Без сомнения, Арман, разбитый, уничтоженный этим открытием, долго еще оставался бы в этом положении, если бы ужасная мысль не мелькнула в его расстроенном мозгу.
– Фульмен должна все знать, – решил он. – Фульмен скажет мне все…
И он выпрямился, полный энергии, вскочил в первую попавшуюся наемную карету, проезжавшую мимо, и приказал кучеру:
– Луидор на чай, если ты довезешь меня в двадцать минут на улицу Марбеф.
Кучер стегнул лошадь и помчался во весь опор. Полчаса спустя, то есть в одиннадцать часов, Арман явился к танцовщице.
Фульмен только что вернулась из Оперы, где она танцевала в этот вечер. Она переодевалась, когда Арман вошел к ней бледный, растерянный, с лихорадочно блестевшими глазами.
– Ах, Боже мой! – вскричала она с испугом. – Что с вами случилось? Выскочили вы в окно или она уже полюбила вас?
Арман упал на стул. Сначала он не мог произнести ни одного слова?
– Ну что же? – повторила Фульмен.
– Меня обманули!
– Обманули?
– Да.
– О, только, во всяком случае, не я…
Голос Фульмен звучал так искренно, что молодой человек не мог не поверить ей.
– Наконец, – возразила она, – объясните же мне, видели вы ее или нет?
– Видел.
– И что же?
– Она ждала кого-то… Этот кто-то должен был прийти к ней той же дорогой, по которой пробрался я… и этот кто-то был не я…
И Арман вкратце рассказал свое свидание с Дамой в черной перчатке и странное открытие, сделанное им в комнате студента. Фульмен слушала его, нахмурив брови.

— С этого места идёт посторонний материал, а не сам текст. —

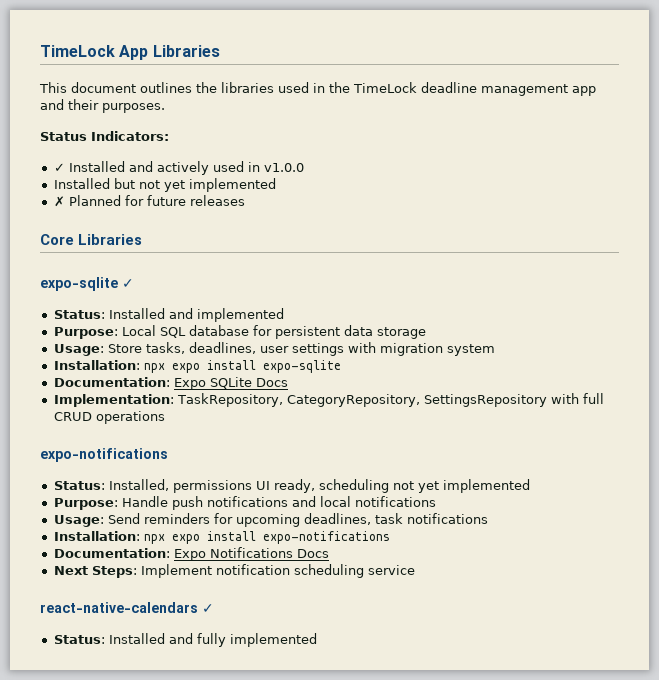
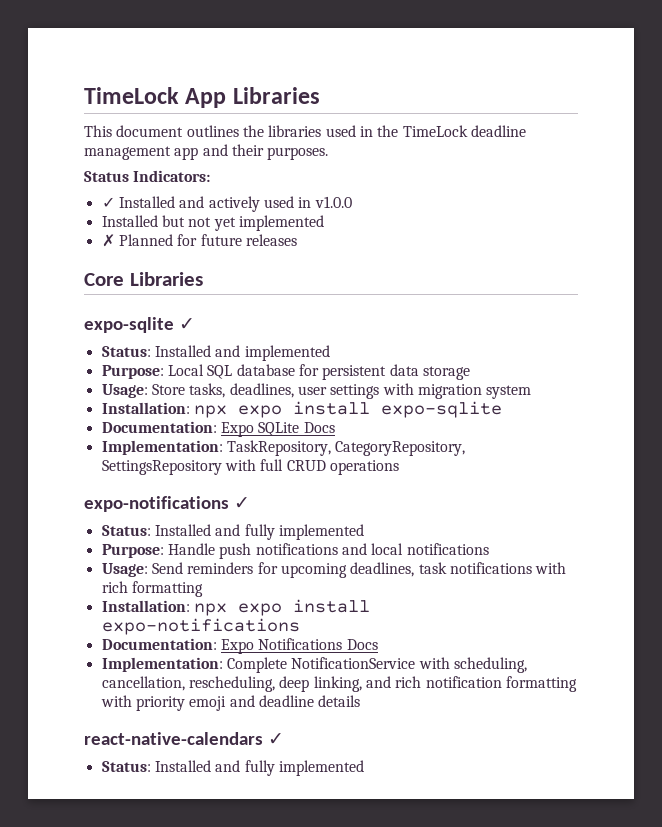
  Implementation: TaskRepository, CategoryRepository, SettingsRepository with full CRUD operations
- expo-notifications
- Status: Installed, permissions UI ready, scheduling not yet implemented
+ expo-notifications ✓
+ Status: Installed and fully implemented
- Usage: Send reminders for upcoming deadlines, task notifications
+ Usage: Send reminders for upcoming deadlines, task notifications with rich formatting
- Next Steps: Implement notification scheduling service
+ Implementation: Complete NotificationService with scheduling, cancellation, rescheduling, deep linking, and rich notification formatting with priority emoji and deadline details

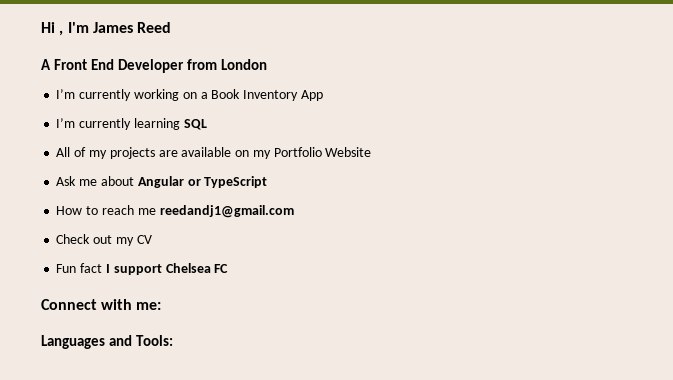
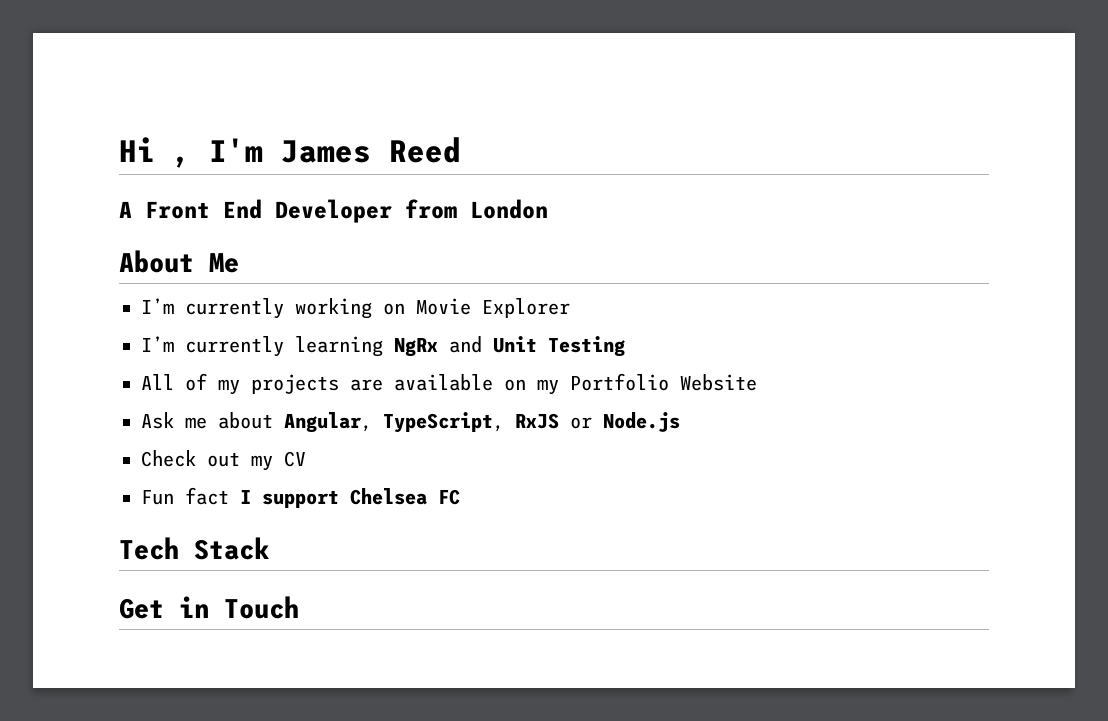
+ About Me
- I’m currently working on a Book Inventory App
+ I’m currently working on Movie Explorer
- I’m currently learning SQL
+ I’m currently learning NgRx and Unit Testing
- Ask me about Angular or TypeScript
- How to reach me reedandj1@gmail.com
+ Ask me about Angular, TypeScript, RxJS or Node.js
- Connect with me:
- Languages and Tools:
+ Tech Stack
+ Get in Touch

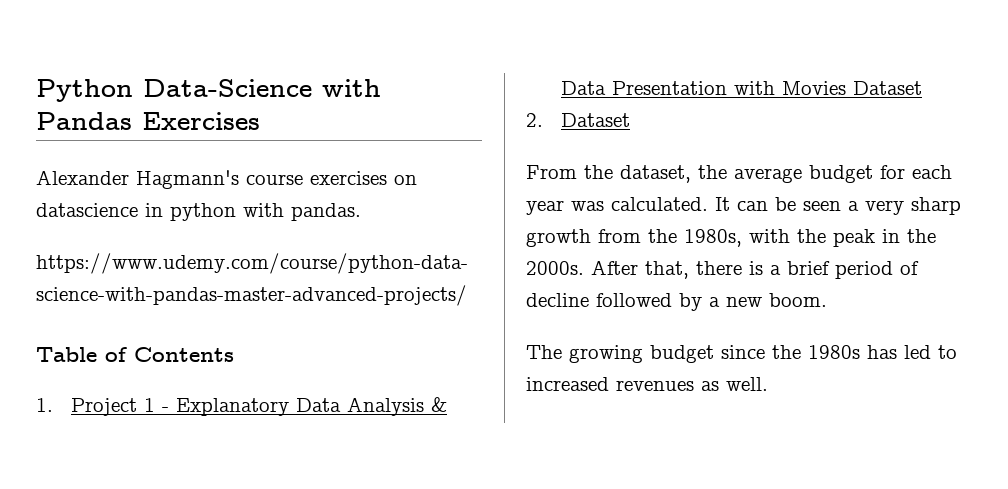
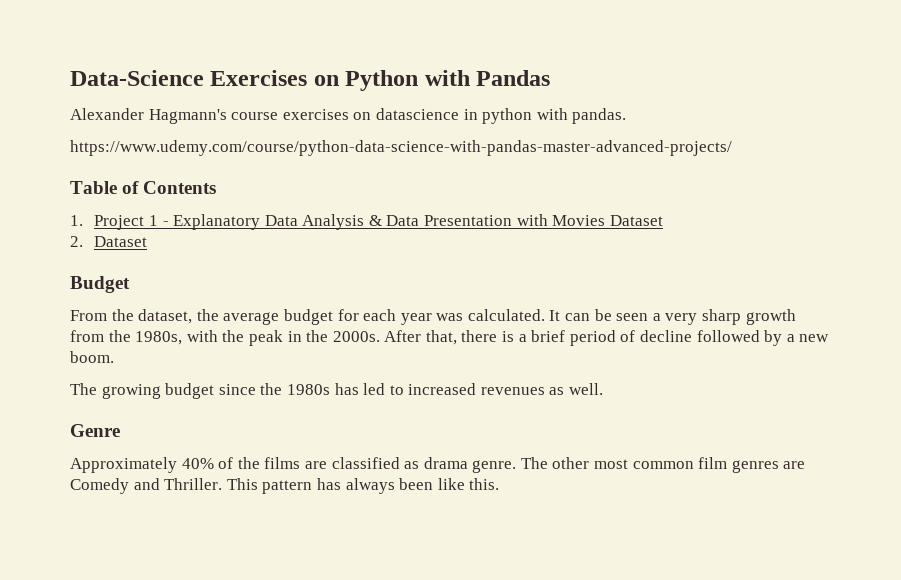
- Python Data-Science with Pandas Exercises
+ Data-Science Exercises on Python with Pandas
+ Budget
+ Genre
+ Approximately 40% of the films are classified as drama genre. The other most common film genres are Comedy and Thriller. This pattern has always been like this.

– О, – сказала она наконец, – это не вас обманули, а меня.
– Вас? – спросил Арман.
Танцовщица с минуту молчала, но ее большие глаза метали молнии, ноздри вздрагивали, а искривленные губы свидетельствовали о сильнейшем раздражении.
– Скажите, – спросила она наконец Армана, садясь рядом с ним, – верите вы мне?
– Да, – сказал Арман.
– И вы исполните все, что я вам посоветую?
– Приказывайте, я буду повиноваться.
– В таком случае клянусь вам, – продолжала она, – что не позже, как через неделю я сорву маску с этой женщины, и вы узнаете все, всю ее жизнь.
– Вы думаете?
– Я уверена в этом.
– Что вы прикажете мне делать?
– Завтра утром, на рассвете, вы вернетесь в дом, где находится комната студента, в которой вы видели портрет.
– Я пойду… Затем?
– Вы застанете студента дома.
– О, я убью его… – вне себя воскликнул Арман.
– Нет, – возразила Фульмен, – но вы предложите ему выбрать: или драться с вами немедленно без свидетелей на оружии, которое вы принесете с собой, или последовать за вами. Потом вы попросите его сесть в вашу карету и привезете сюда. Остальное предоставьте мне.
– А если я его не застану дома?
– Вы подождете на площади, пока он не вернется.
– Но я его не знаю!
– Его зовут Фредериком Дюлонгом. Каждый день в одиннадцать часов его можно застать в кафе Табурэ на углу Одеона. Но вы должны застать его дома… Невозможно, чтобы он не вернулся.
Сын полковника Леона расстался с танцовщицей в полночь и вернулся домой в Шальо. Старый Иов ждал его с нетерпением.
– Ах, господин Арман, – сказал он ему. – Я и сказать не могу, что я перечувствовал во время вашего отсутствия; я просто с ума сходил.
– Отчего это, мой старый друг?
– У меня было предчувствие, что с вами случится несчастье…
Арман пожал плечами.
– Ты действительно сумасшедший, – сказал он.
И, не спросив объяснения у старого слуги, он отправился в спальню. Но он не лег в постель, а, устремив глаза на стенные часы, с беспокойством ждал наступления дня. В пять часов он позвонил. Грум, в крайних случаях исполнявший обязанности кучера и занимавший в то же время должность камердинера, вошел полуодетый и совершенно заспанный.